The Brownlow Medal is considered to be particularly difficult to model accurately given the subjective nature of the 3-2-1-0 polling system on which the count relies. Predicting the collective opinions of three or four umpires for any given match is no easy feat, especially when you take into consideration that votes can only be awarded to 3 out of the 44 players on the day. Such a small subset of players receiving votes means the margin for error is high – it only takes small “miscalculations” by a model to see large discrepancies between the predicted and actual votes for a player.

Challenges aside, I set out this football off-season to build a model capable of predicting the outcome of the Brownlow Medal for 2021 (and beyond…?) using only football data. The result is a model that I have named Monte ChaRlo (for reasons that will become clear further within).
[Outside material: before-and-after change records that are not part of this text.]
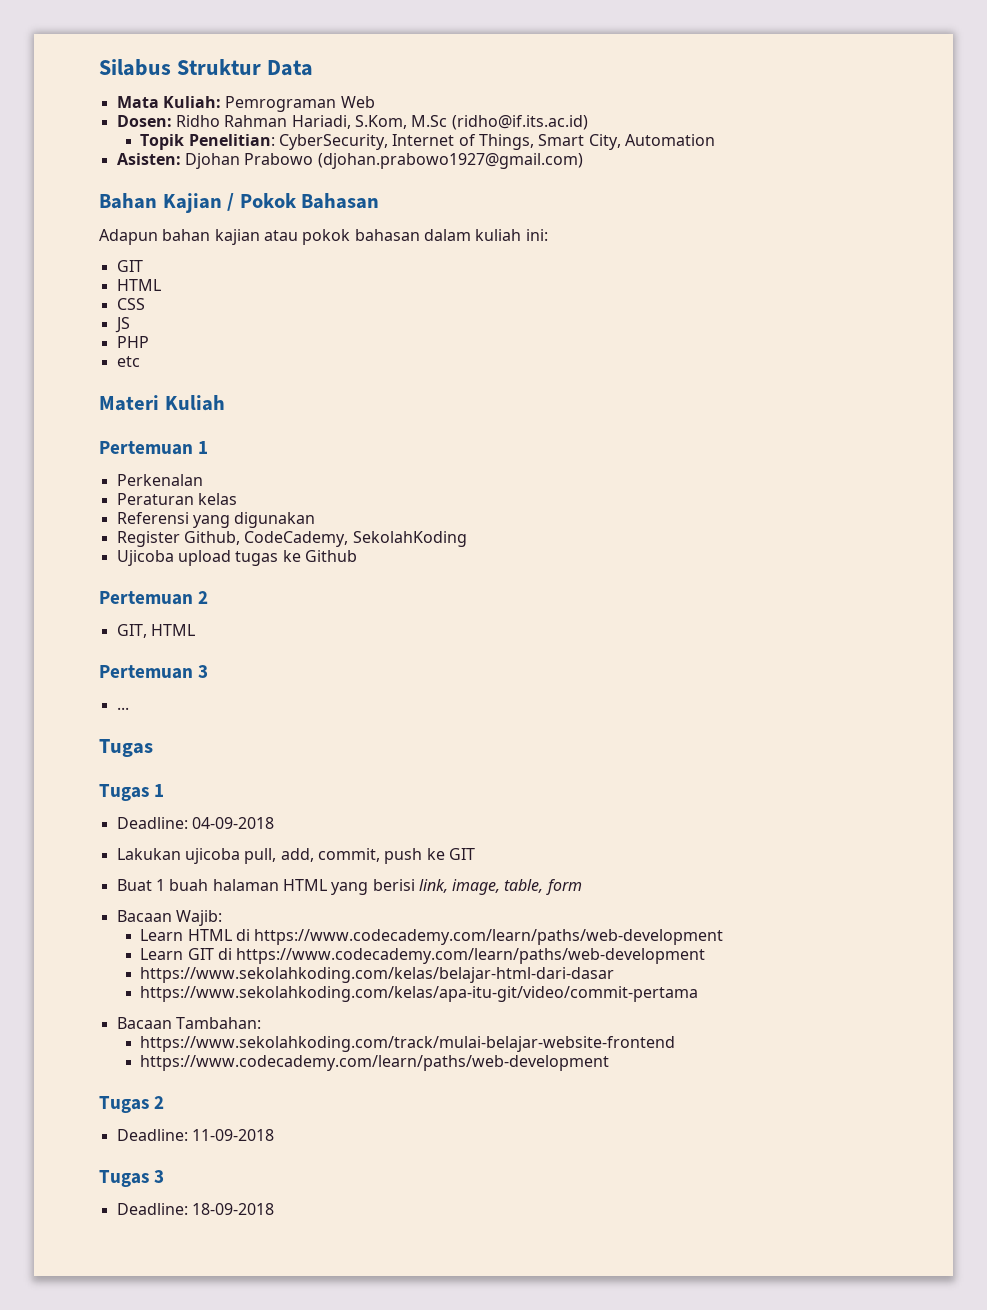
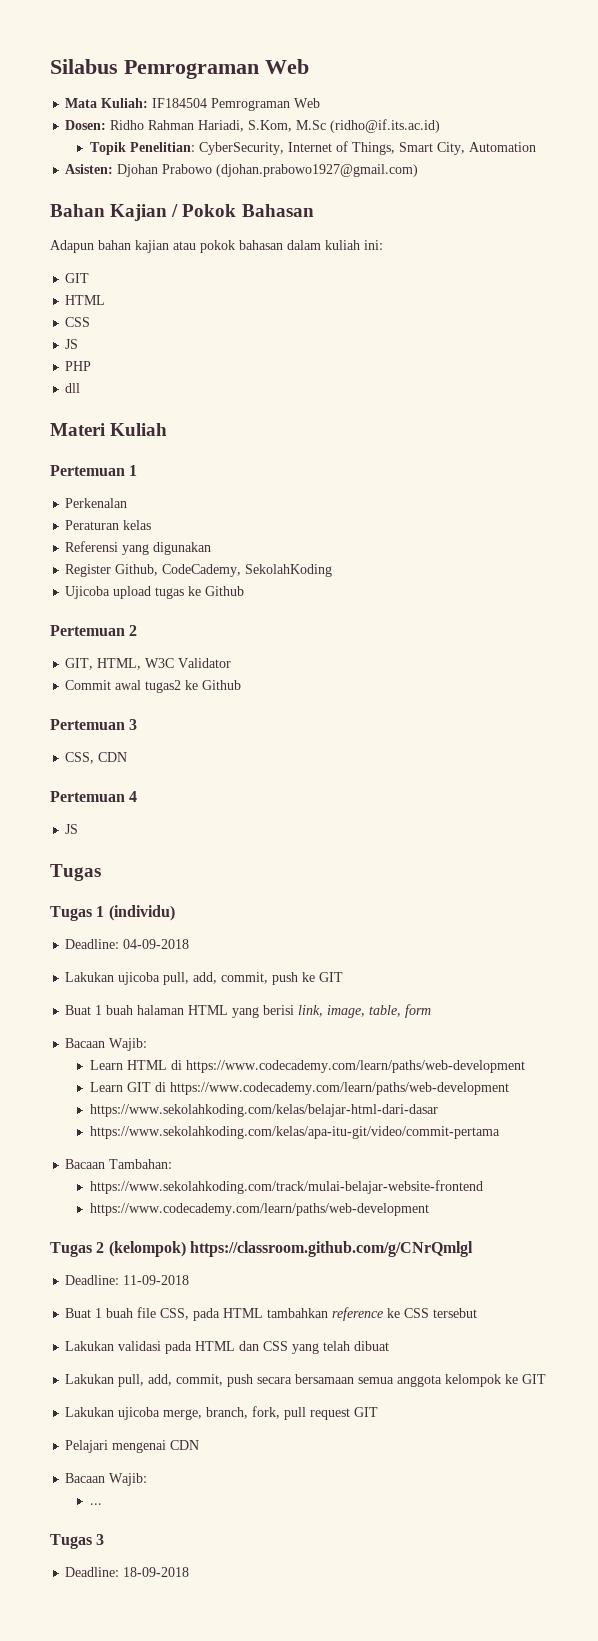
[176,59,313,76] Struktur Data -> [124,59,309,79] Pemrograman Web
(221, 102) none -> [152,98,208,108] IF184504
[116,356,140,367] etc -> [65,383,81,393] dll
[150,624,195,636] [99,665,209,679] [116,707,129,710] HTML // Pertemuan 3 // ... -> [97,658,232,670] [65,680,242,693] [50,719,138,730] [65,752,128,764] [50,791,138,802] [65,824,79,834] HTML, W3C Validator // Commit awal tugas2 ke Github // Pertemuan 3 // CSS, CDN // Pertemuan 4 // JS
(165, 790) none -> [108,905,175,921] (individu)
(165, 1102) none -> [108,1241,473,1257] (kelompok) https://classroom.github.com/g/CNrQmlgl
(274, 1135) none -> [65,1307,478,1321] [65,1341,390,1354] [65,1374,547,1387] [65,1406,379,1420] [65,1440,200,1453] [65,1473,148,1486] [89,1503,102,1505] // Buat 1 buah file CSS, pada HTML tambahkan reference ke CSS tersebut // Lakukan validasi pada HTML dan CSS yang telah dibuat // Lakukan pull, add, commit, push secara bersamaan semua anggota kelompok ke GIT // Lakukan ujicoba merge, branch, fork, pull request GIT // Pelajari mengenai CDN // Bacaan Wajib: // ...

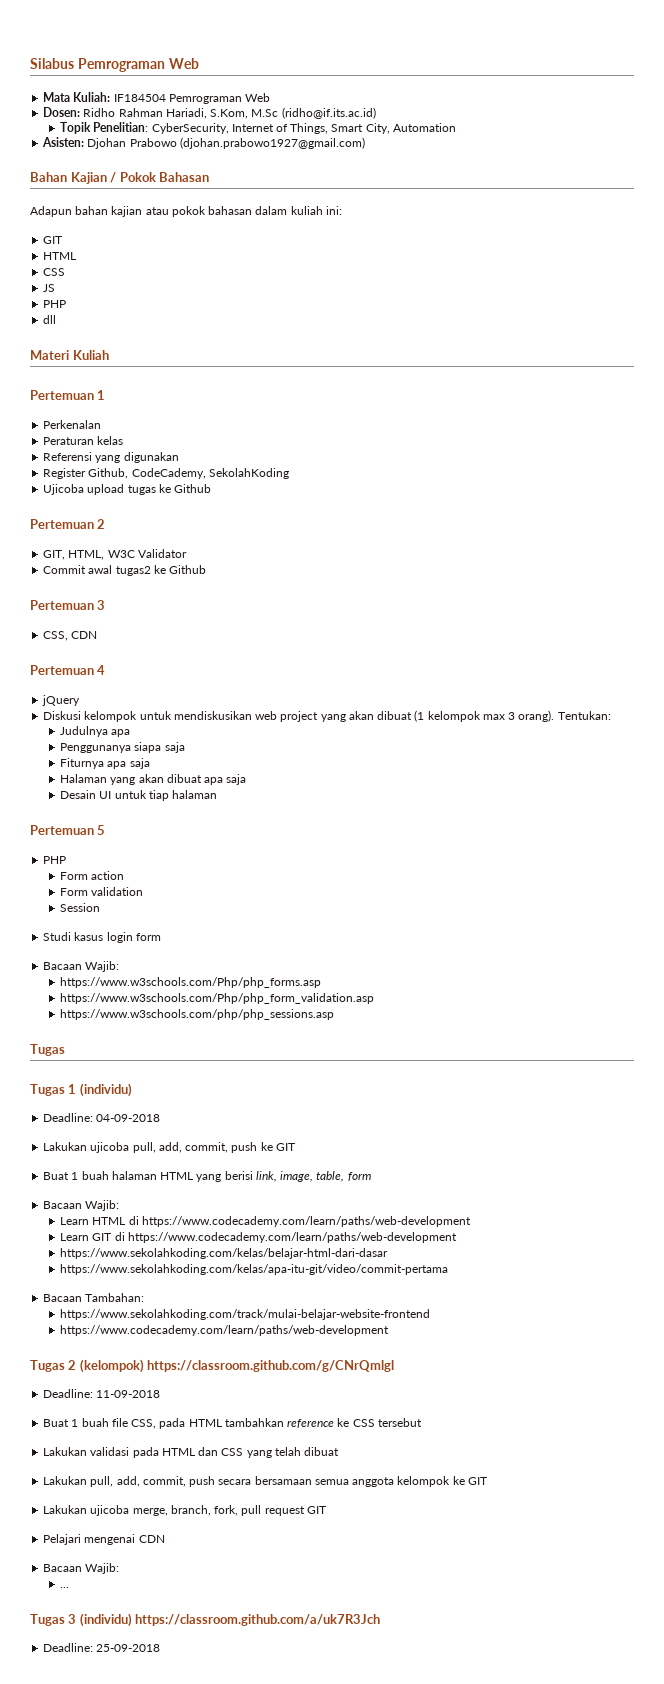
[65,824,79,834] JS -> [42,695,81,706] [43,710,611,722] [60,726,131,737] [60,742,185,753] [60,758,150,769] [60,774,247,785] [60,790,217,801] [30,825,106,835] [43,856,67,864] [60,871,125,880] [60,887,144,896] [60,903,101,912] [43,932,161,943] [43,961,120,972] [60,977,322,988] [60,993,375,1004] [60,1009,335,1020] jQuery // Diskusi kelompok untuk mendiskusikan web project yang akan dibuat (1 kelompok max 3 orang). Tentukan: // Judulnya apa // Penggunanya siapa saja // Fiturnya apa saja // Halaman yang akan dibuat apa saja // Desain UI untuk tiap halaman // Pertemuan 5 // PHP // Form action // Form validation // Session // Studi kasus login form // Bacaan Wajib: // https://www.w3schools.com/Php/php_forms.asp // https://www.w3schools.com/Php/php_form_validation.asp // https://www.w3schools.com/php/php_sessions.asp
[65,1567,190,1577] // Deadline: 18-09-2018 -> [79,1613,381,1627] [43,1643,161,1652] (individu) https://classroom.github.com/a/uk7R3Jch // Deadline: 25-09-2018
For those interested, I’ll be running the model on a weekly basis throughout 2021 and posting it’s vote predictions on Twitter. Tune in for results as the season progresses!

So given football may well be the most data-rich sport in the world (am open to debate on this), how exactly does one go about using this abundance of data to model the Brownlow Medal?

Let’s Get Mathematical (I know, I’m excited too)

Sourcing Data

Predictive modelling in general is often depicted as a process of eliminating as much uncertainty as possible – modelling the Brownlow Medal is no different.

I saw a Tweet recently which I thought was particularly relevant to this:

The idea that you can earn certainty with data is something that my Brownlow modelling process relied upon heavily. To earn certainty, a decent proportion of my focus throughout building this model went into assembling a data set that is both as highly detailed as possible and has come from as many reputable sources as possible by scouring the internet for any and all potentially viable inputs into a Brownlow model. I’ve gone about this by not only sourcing conventional in-game football statistics, but also other types of football data which may be of relevance to predicting Brownlow votes.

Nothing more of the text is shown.